Colorado ASLA Awards Submission Category 4: Residential Design
Teton Overlook - where natural processes are encouraged Jackson, Wyoming
Project Introduction – Teton Overlook is a studied balance of wilderness and cultivation as well as a garden where natural edges form the boundaries; together these elements create the experience of a designed landscape encompassed by nature. It’s a garden where natural processes are encouraged; “the more moss that grows between the stones, the better” was the anecdotal observation of the designer. The sloping topography of this site renders the classic 180º-view of the Teton Range, including the Grand Tetons, illuminated by a foreground of cottonwood bosques and ranchlands. Achieving a subtle balance of protection and expansion in this exposed location required an intimate knowledge of seasonal changes, topographic undulations and native vegetation patterns. Sheltered spaces maximize outdoor living desires despite the climatic challenges of a north-facing slope, a steady southwesterly wind and a relatively short growing season.

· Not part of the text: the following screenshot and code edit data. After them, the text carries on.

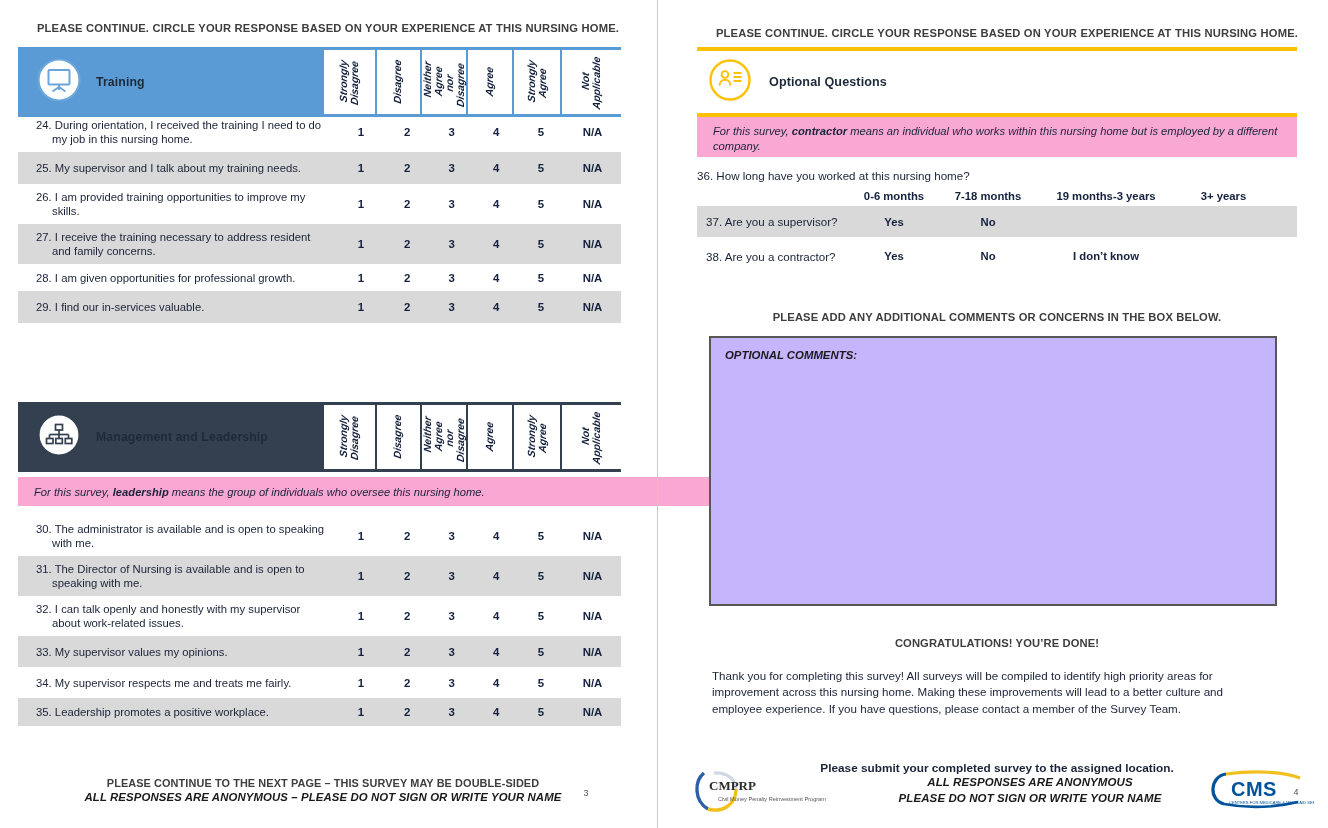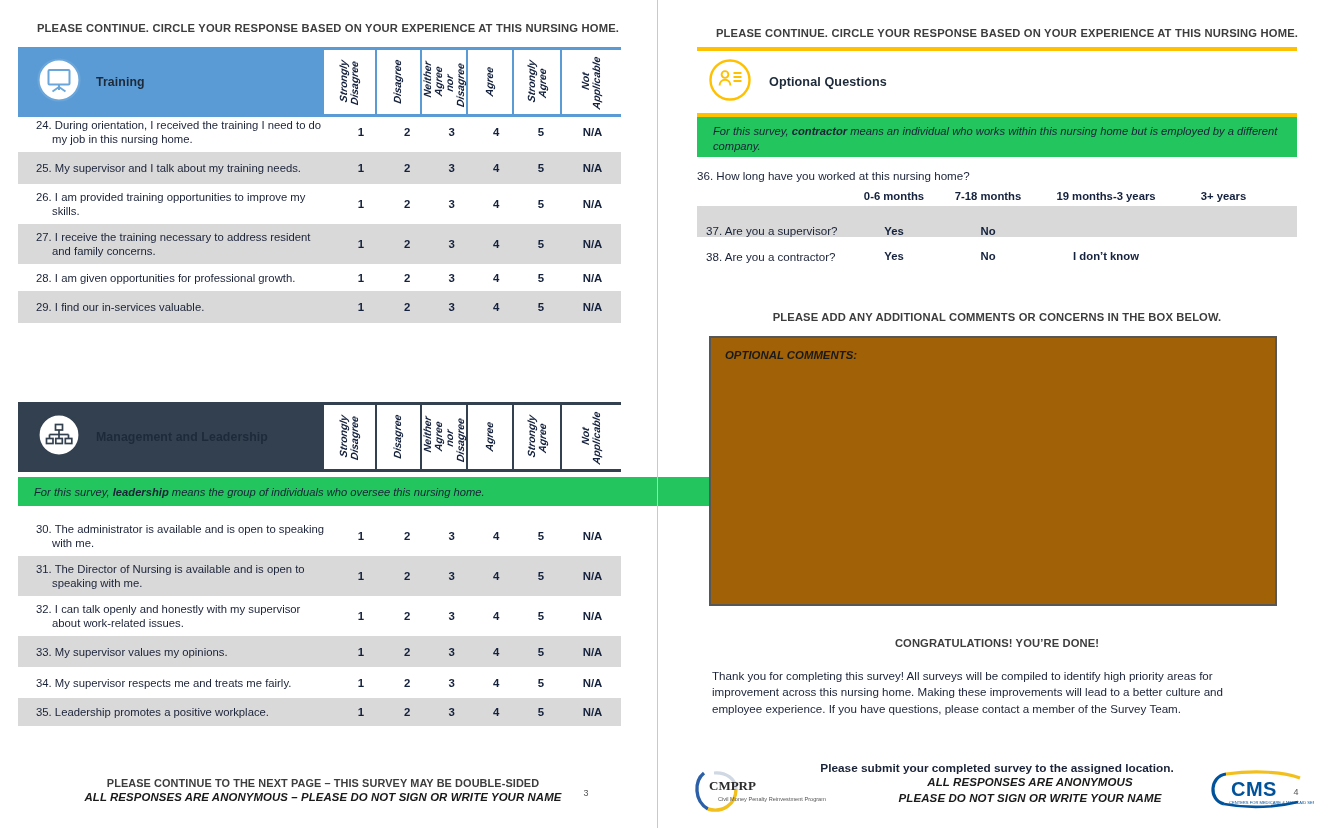--- a/index.html
+++ b/index.html
@@ -58,7 +58,7 @@
 
   
   .note{
-    background:#22c55e;font-size:11.2px;font-style:italic;color:#1a2238;
+    background:#f9a8d4;font-size:11.2px;font-style:italic;color:#1a2238;
     padding:8px 14px 8px 16px;line-height:1.3;box-sizing:border-box;
   }
   .note b{font-weight:bold;font-style:italic;}

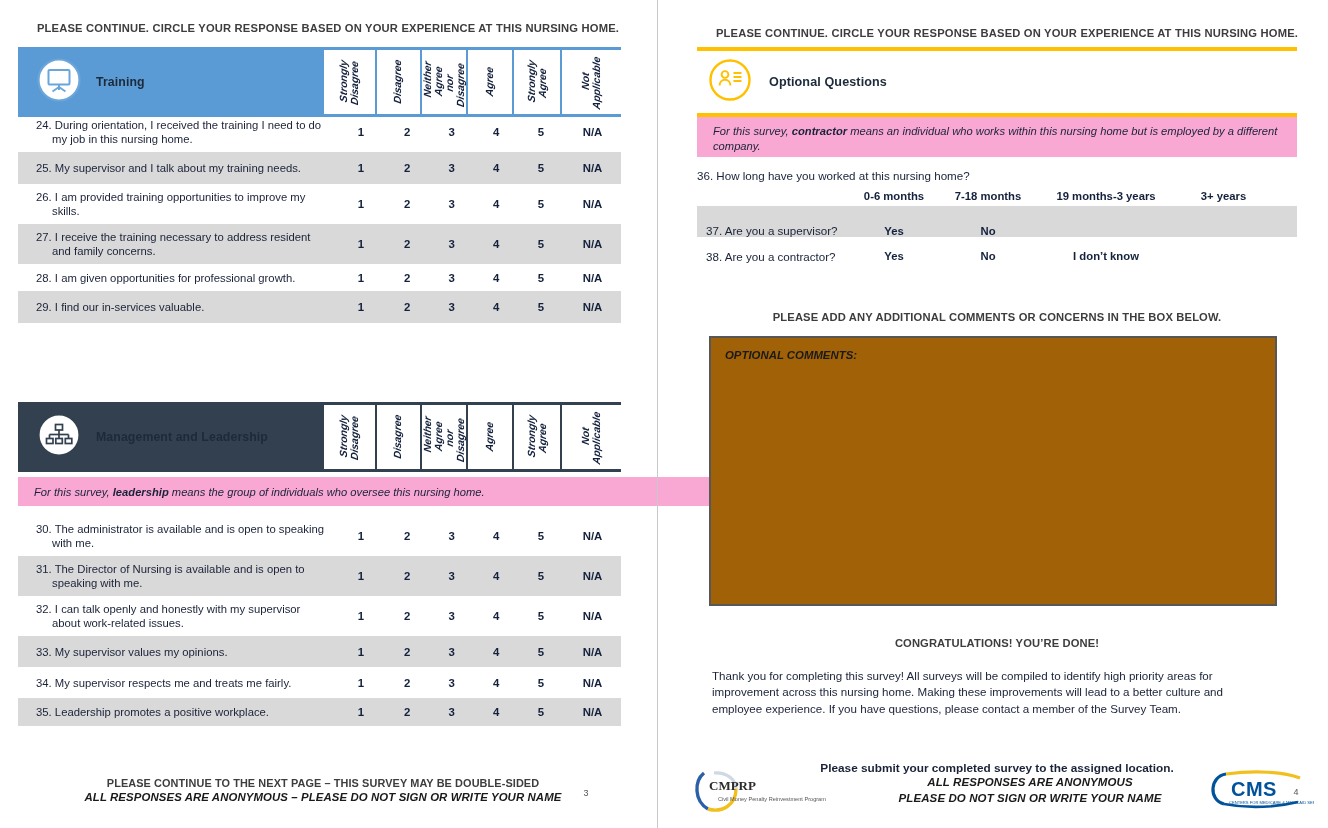--- a/index.html
+++ b/index.html
@@ -378,7 +378,7 @@
       <div class="optchoice" style="width:95px;">3+ years</div>
     </div>
 
-    <div class="optrow shade" style="position:absolute;left:40px;top:206px;width:600px;height:31px;align-items:flex-end;">
+    <div class="optrow shade" style="position:absolute;left:40px;top:206px;width:600px;height:31px;">
       <div class="lbl" style="width:151px;padding-left:9px;box-sizing:border-box;">
         <span>37.</span>
         <span>Are you a supervisor?</span>

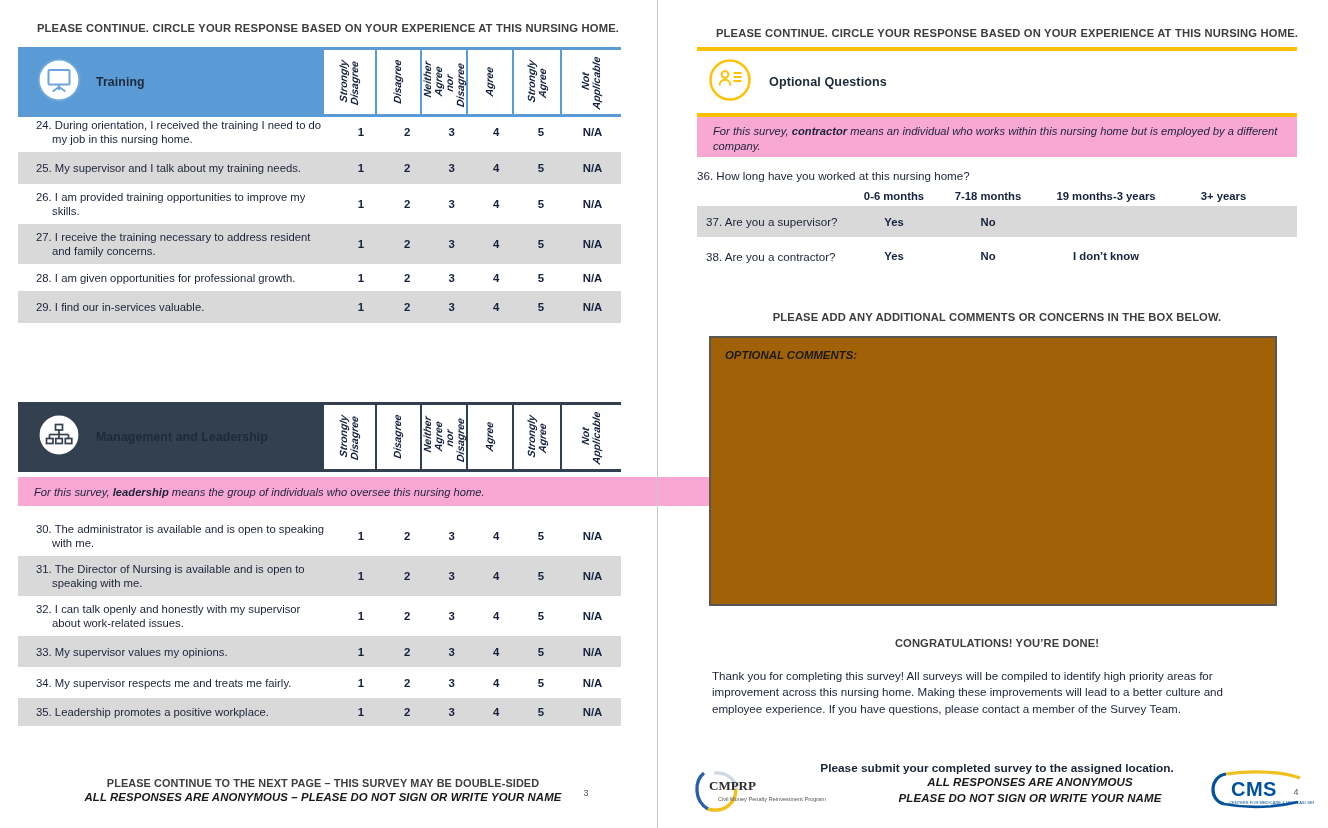--- a/index.html
+++ b/index.html
@@ -76,7 +76,7 @@
 
   .subhead{text-align:center;font-size:11.2px;font-weight:bold;color:#3d3d3d;letter-spacing:.15px;}
   .combox{
-    box-sizing:border-box;background:#a16207;border:2.5px solid #575757;
+    box-sizing:border-box;background:#c4b5fd;border:2.5px solid #575757;
   }
   .combox-label{font-size:11.4px;font-style:italic;font-weight:bold;color:#1a1a1a;padding:11px 0 0 14px;}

Design Intent –Teton Overlook’s sloping site north of Jackson, Wyoming offers spectacular views of the Teton Range – including the Grand Tetons – that are illuminated in the foreground by sinuous cottonwood bosques and ranchlands. The garden’s sheltered space provides extensive outdoor living opportunities, despite the climate’s challenges of bitterly cold winters, steady southwesterly winds and significant shade. Achieving a subtle balance of protection and expansion in this dramatic and exposed location required the designers to have special knowledge of seasonal changes, topography and native plant patterns. Role of Landscape Architect –The landscape architect collaborated closely with the owner and the home’s architect in Jackson. The simple lines of the stone and timber home express its commitment to human utility and environmental sustainability. Natural materials and architectural details unite the linear series of living spaces that respond to the topography. The architectural style is grounded in a Western vernacular, with minimal impressionistic boundaries between the domestic and wild. In the tradition of Frank Lloyd Wright’s Taliesin in Spring Green, Wisconsin, the design team employed the concepts of prospect and refuge in the interlaced interior and exterior spaces and in design that gives way to views of the valley. Exposure to the elements, a common concern in mountain environments, is balanced with protective devices such as a controlled entrance. The inspiration of Charles and Henry Greene’s design for the Gamble House in Pasadena, California, was suggested in the use of natural materials such as stone and wood and the craftsman-like details of the courtyard pergola, walled gardens and sheltered spaces. Colorado ASLA Awards Submission Category 4: Residential Design
Special Factors – The north side of the home, in contrast, offers generous outdoor spaces that are open to the Albert Bierstadt-like landscape of tall jagged peaks and a broad valley floor punctuated by stands of cottonwood trees. Natural topographic changes in the hillside have been accommodated by level changes and elegant sandstone walls that offer privacy and a respite from the elements. The terrace walls extend into the landscape, intersected by carefully placed and angled glacial rock deposits. These large chunks of Wyoming granite create topographic relief and establish a link to the native outcroppings found in the valley. Boundaries are blurred as the lawn blends almost imperceptibly into the native sage meadows.
The driveway meanders through a rolling landscape and an existing stand of aspen and spruce trees. The tree screen, which opens just enough to allow entrance to the property, buffers the persistent south-westerly wind, whose presence is a reminder of the extreme climate changes that can occur at any time in this high-mountain valley. The auto courtyard, a square plaza with contrasting paving in a grid pattern, leads to the free-standing garage, dug into the hillside and sodded over with native grasses.
Two small sandstone columns mark the main walkway leading to the front door. An allée of tightly spaced, native cottonwood trees flanks the entry walk. The linear character of this sequence is comple-mented on the west side by a series of garden rooms that are reflected in the windows of the main house and by a wooden pergola overhead – both of which visually and physically connect the interior and exterior. On the east side of the walk, a series of walls and steps leads to the guest house, located uphill of the main house. Lush carpets of low-growing groundcovers, interrupted periodically by stone outcroppings, soften the edges of the walkway. Peonies and lupine bloom profusely in the microclimates created by the walls; small gardens of herbs and cutting flowers lend an element of domesticity to this tranquil space. Trickling down high walls, the sound of water, an element not naturally found in this vast and windy landscape, echoes in the space. Significance– The careful site design of this project proves that a big view is but one major factor around which to create livable outdoor space. The house is rotated approximately 25º off its natural due-north aspect in order to capitalize on the site’s expansive views and to capture the sun at the times of day when the owners are most likely be in outdoors. And, while the view is a major influence in the planning and design of the property, the protected areas on the opposite side of the house also offer the opportunity for quiet contemplation and intimate entertainment. Because of the protection offered by the natural topographic incline to the south and the façade of the house to the north, the plant palette, otherwise limited at this elevation, is expanded to include forms, color, texture and bloom times.